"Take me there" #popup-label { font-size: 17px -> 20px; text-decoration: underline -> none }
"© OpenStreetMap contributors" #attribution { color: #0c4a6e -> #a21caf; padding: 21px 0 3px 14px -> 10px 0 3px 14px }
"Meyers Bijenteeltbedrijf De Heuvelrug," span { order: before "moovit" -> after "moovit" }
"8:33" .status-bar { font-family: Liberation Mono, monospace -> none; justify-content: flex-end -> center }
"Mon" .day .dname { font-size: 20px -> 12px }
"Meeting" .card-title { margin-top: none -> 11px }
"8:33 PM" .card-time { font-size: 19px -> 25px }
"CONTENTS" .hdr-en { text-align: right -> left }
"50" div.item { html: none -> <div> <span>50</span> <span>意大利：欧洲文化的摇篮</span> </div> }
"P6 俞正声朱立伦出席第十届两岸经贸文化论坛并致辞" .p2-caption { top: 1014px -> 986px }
• • • •
• **REQUIRED ACTION**
None of the lines before the one containing "margin-top: none ->" belong in the answer; reproduce that line and all later lines of the records exactly.

• **ANSWER TO THIS EXERCISE**
"Meeting" .card-title { margin-top: none -> 11px }
"8:33 PM" .card-time { font-size: 19px -> 25px }
"CONTENTS" .hdr-en { text-align: right -> left }
"50" div.item { html: none -> <div> <span>50</span> <span>意大利：欧洲文化的摇篮</span> </div> }
"P6 俞正声朱立伦出席第十届两岸经贸文化论坛并致辞" .p2-caption { top: 1014px -> 986px }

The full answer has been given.